» Task item
Could each entry below be written out exactly, with every picture dropped?

*** Opening of Given entries ***

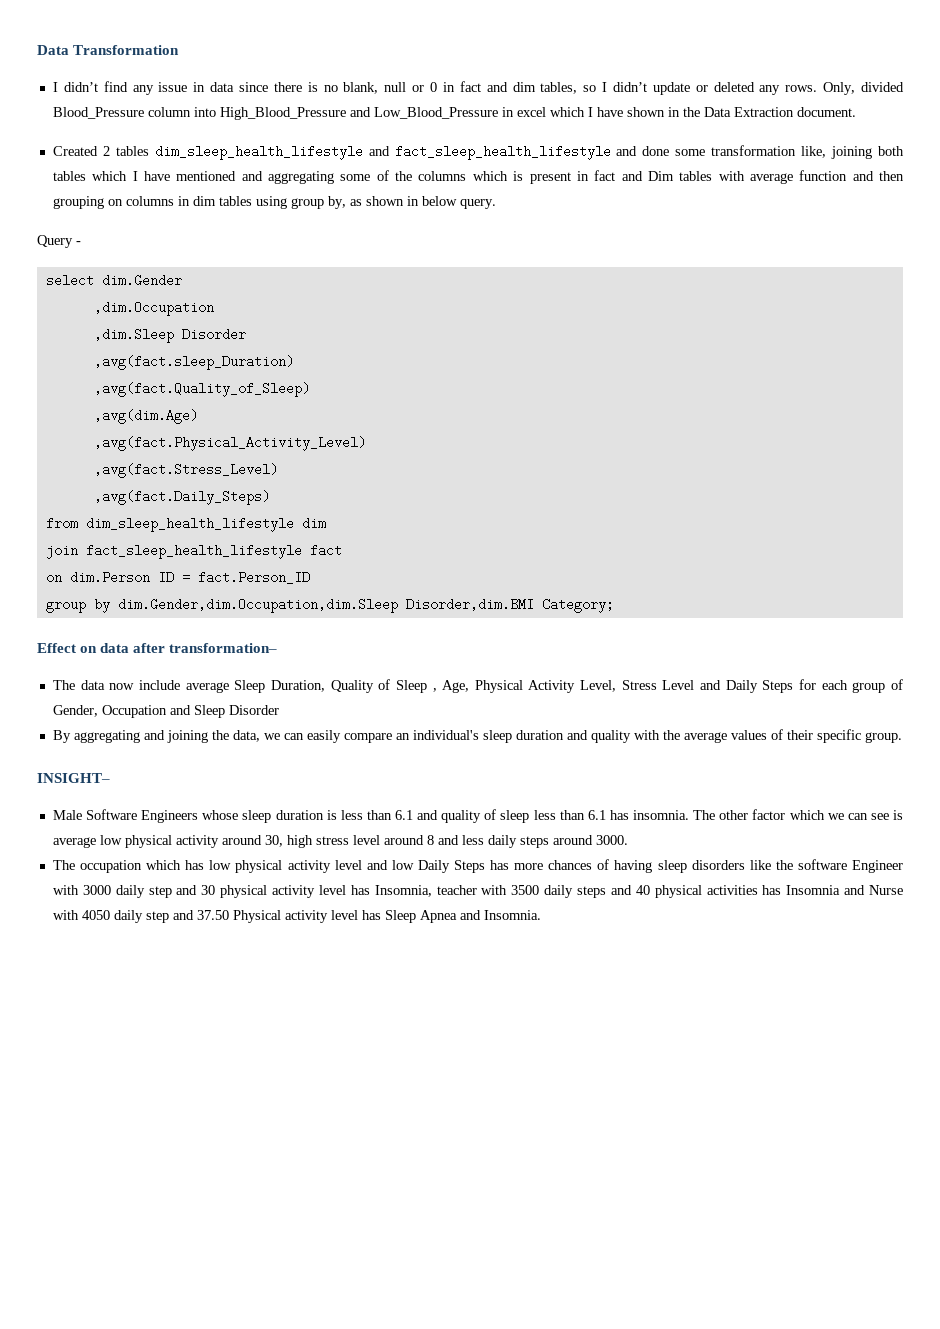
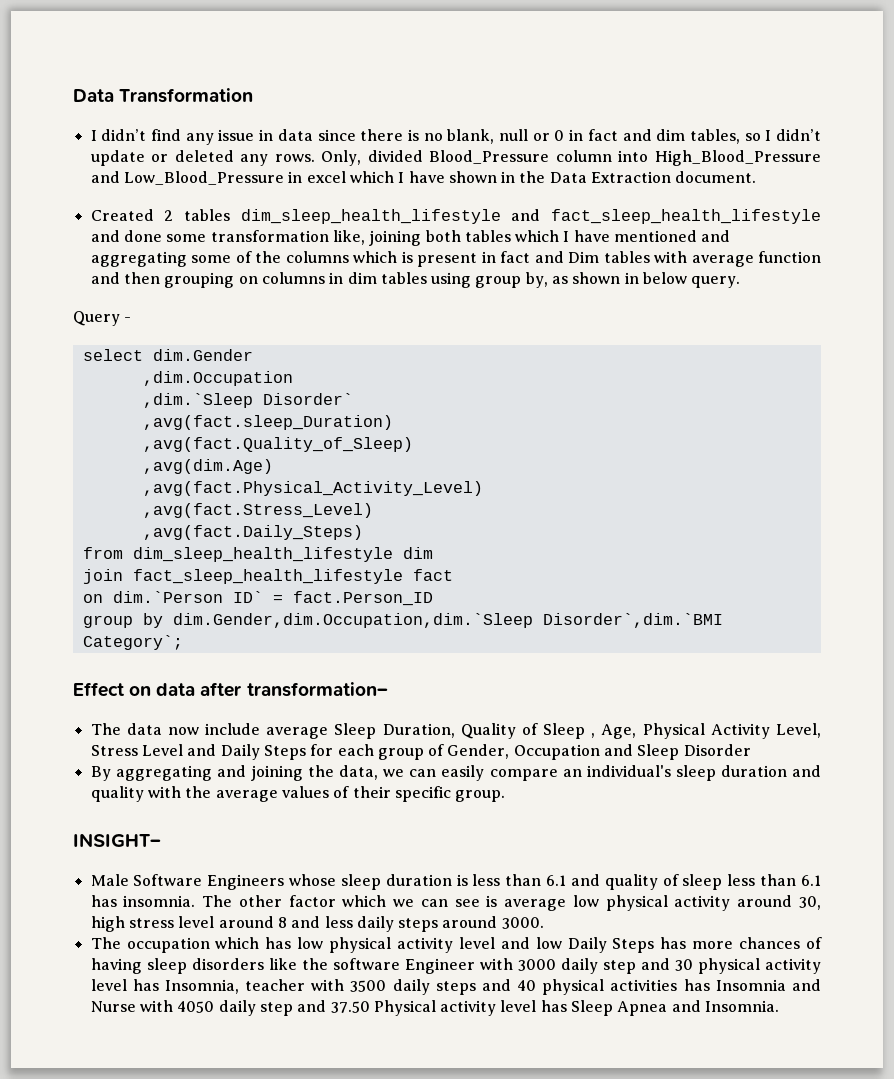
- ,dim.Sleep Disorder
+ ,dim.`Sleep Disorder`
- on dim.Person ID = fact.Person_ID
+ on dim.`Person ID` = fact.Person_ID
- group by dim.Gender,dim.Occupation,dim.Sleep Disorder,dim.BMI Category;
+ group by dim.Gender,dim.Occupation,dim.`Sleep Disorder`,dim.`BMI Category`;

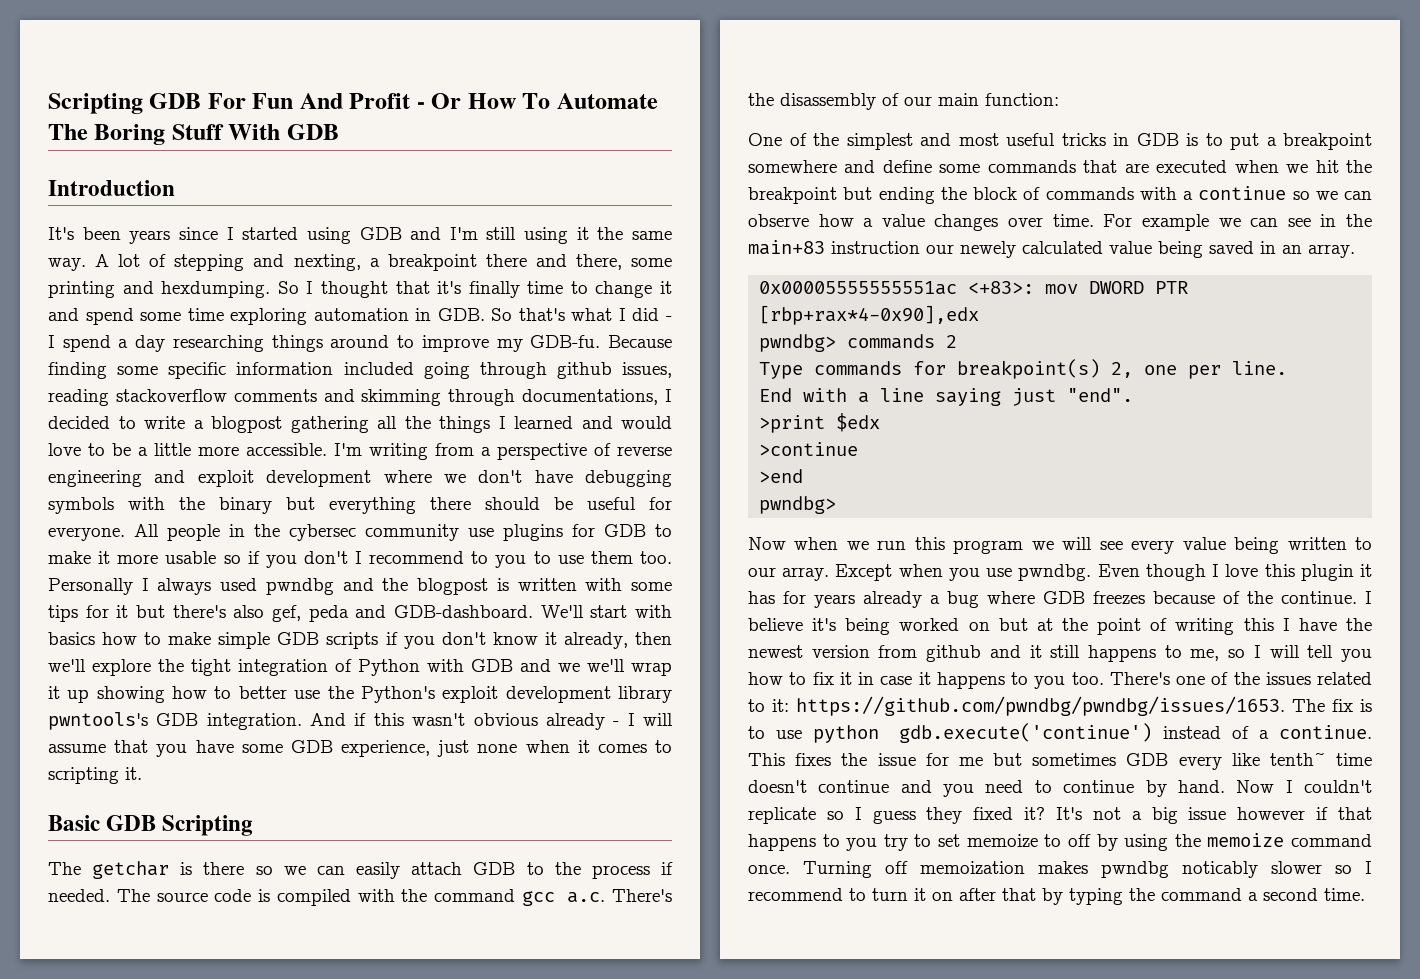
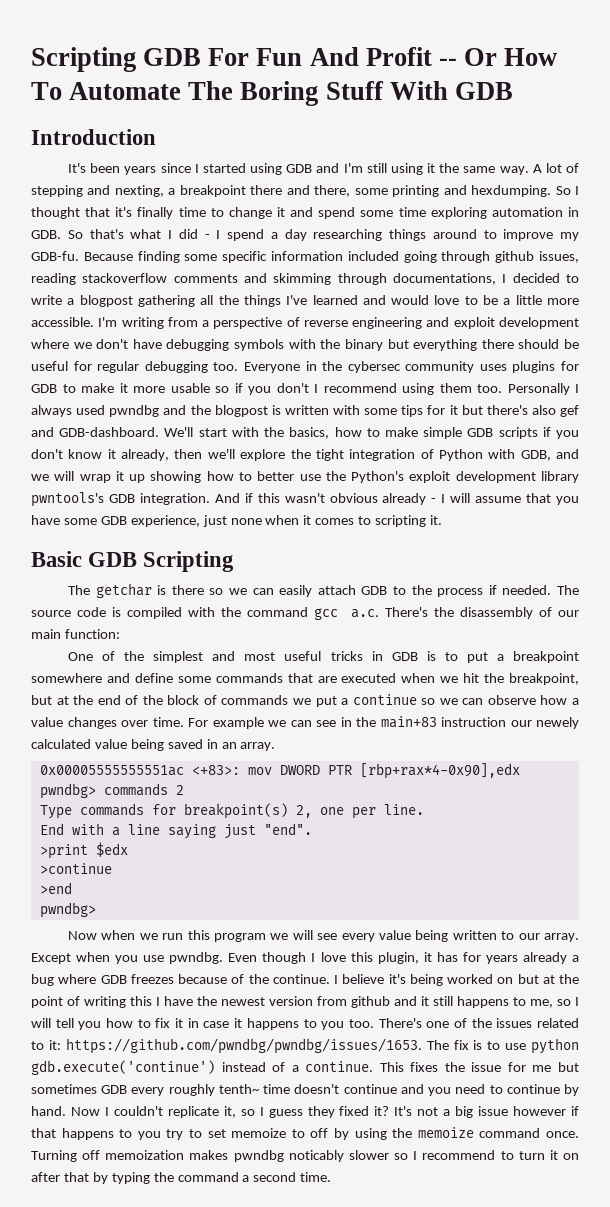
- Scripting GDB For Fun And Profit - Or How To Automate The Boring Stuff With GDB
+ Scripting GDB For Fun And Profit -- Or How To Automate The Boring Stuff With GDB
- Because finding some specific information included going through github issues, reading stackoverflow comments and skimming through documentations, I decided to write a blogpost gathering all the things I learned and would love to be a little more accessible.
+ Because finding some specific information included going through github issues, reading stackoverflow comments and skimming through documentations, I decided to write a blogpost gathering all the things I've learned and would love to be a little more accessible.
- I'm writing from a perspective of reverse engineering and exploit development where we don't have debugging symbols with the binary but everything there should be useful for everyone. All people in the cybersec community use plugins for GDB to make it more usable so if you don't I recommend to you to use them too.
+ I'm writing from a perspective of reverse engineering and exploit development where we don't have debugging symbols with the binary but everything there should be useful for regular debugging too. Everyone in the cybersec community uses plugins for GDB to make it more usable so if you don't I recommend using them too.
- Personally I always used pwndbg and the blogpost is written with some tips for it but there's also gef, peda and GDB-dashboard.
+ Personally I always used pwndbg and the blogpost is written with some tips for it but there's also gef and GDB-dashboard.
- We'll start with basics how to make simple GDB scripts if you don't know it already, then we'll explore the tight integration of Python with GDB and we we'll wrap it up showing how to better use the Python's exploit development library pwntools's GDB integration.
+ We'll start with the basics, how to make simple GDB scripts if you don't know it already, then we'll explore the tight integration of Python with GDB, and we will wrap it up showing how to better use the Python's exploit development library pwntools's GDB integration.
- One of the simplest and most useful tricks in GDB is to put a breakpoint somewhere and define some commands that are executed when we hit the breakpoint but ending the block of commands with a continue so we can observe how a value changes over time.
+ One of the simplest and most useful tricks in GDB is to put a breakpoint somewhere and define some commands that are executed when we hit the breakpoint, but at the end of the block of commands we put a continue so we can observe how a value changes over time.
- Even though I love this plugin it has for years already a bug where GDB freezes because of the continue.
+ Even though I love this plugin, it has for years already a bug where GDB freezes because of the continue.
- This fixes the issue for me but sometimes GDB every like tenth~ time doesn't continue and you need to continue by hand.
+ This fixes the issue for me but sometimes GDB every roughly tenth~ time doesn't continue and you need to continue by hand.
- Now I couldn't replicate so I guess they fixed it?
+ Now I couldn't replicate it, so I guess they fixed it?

*** Close of Given entries ***

» Reply
- ,dim.Sleep Disorder
+ ,dim.`Sleep Disorder`
- on dim.Person ID = fact.Person_ID
+ on dim.`Person ID` = fact.Person_ID
- group by dim.Gender,dim.Occupation,dim.Sleep Disorder,dim.BMI Category;
+ group by dim.Gender,dim.Occupation,dim.`Sleep Disorder`,dim.`BMI Category`;

- Scripting GDB For Fun And Profit - Or How To Automate The Boring Stuff With GDB
+ Scripting GDB For Fun And Profit -- Or How To Automate The Boring Stuff With GDB
- Because finding some specific information included going through github issues, reading stackoverflow comments and skimming through documentations, I decided to write a blogpost gathering all the things I learned and would love to be a little more accessible.
+ Because finding some specific information included going through github issues, reading stackoverflow comments and skimming through documentations, I decided to write a blogpost gathering all the things I've learned and would love to be a little more accessible.
- I'm writing from a perspective of reverse engineering and exploit development where we don't have debugging symbols with the binary but everything there should be useful for everyone. All people in the cybersec community use plugins for GDB to make it more usable so if you don't I recommend to you to use them too.
+ I'm writing from a perspective of reverse engineering and exploit development where we don't have debugging symbols with the binary but everything there should be useful for regular debugging too. Everyone in the cybersec community uses plugins for GDB to make it more usable so if you don't I recommend using them too.
- Personally I always used pwndbg and the blogpost is written with some tips for it but there's also gef, peda and GDB-dashboard.
+ Personally I always used pwndbg and the blogpost is written with some tips for it but there's also gef and GDB-dashboard.
- We'll start with basics how to make simple GDB scripts if you don't know it already, then we'll explore the tight integration of Python with GDB and we we'll wrap it up showing how to better use the Python's exploit development library pwntools's GDB integration.
+ We'll start with the basics, how to make simple GDB scripts if you don't know it already, then we'll explore the tight integration of Python with GDB, and we will wrap it up showing how to better use the Python's exploit development library pwntools's GDB integration.
- One of the simplest and most useful tricks in GDB is to put a breakpoint somewhere and define some commands that are executed when we hit the breakpoint but ending the block of commands with a continue so we can observe how a value changes over time.
+ One of the simplest and most useful tricks in GDB is to put a breakpoint somewhere and define some commands that are executed when we hit the breakpoint, but at the end of the block of commands we put a continue so we can observe how a value changes over time.
- Even though I love this plugin it has for years already a bug where GDB freezes because of the continue.
+ Even though I love this plugin, it has for years already a bug where GDB freezes because of the continue.
- This fixes the issue for me but sometimes GDB every like tenth~ time doesn't continue and you need to continue by hand.
+ This fixes the issue for me but sometimes GDB every roughly tenth~ time doesn't continue and you need to continue by hand.
- Now I couldn't replicate so I guess they fixed it?
+ Now I couldn't replicate it, so I guess they fixed it?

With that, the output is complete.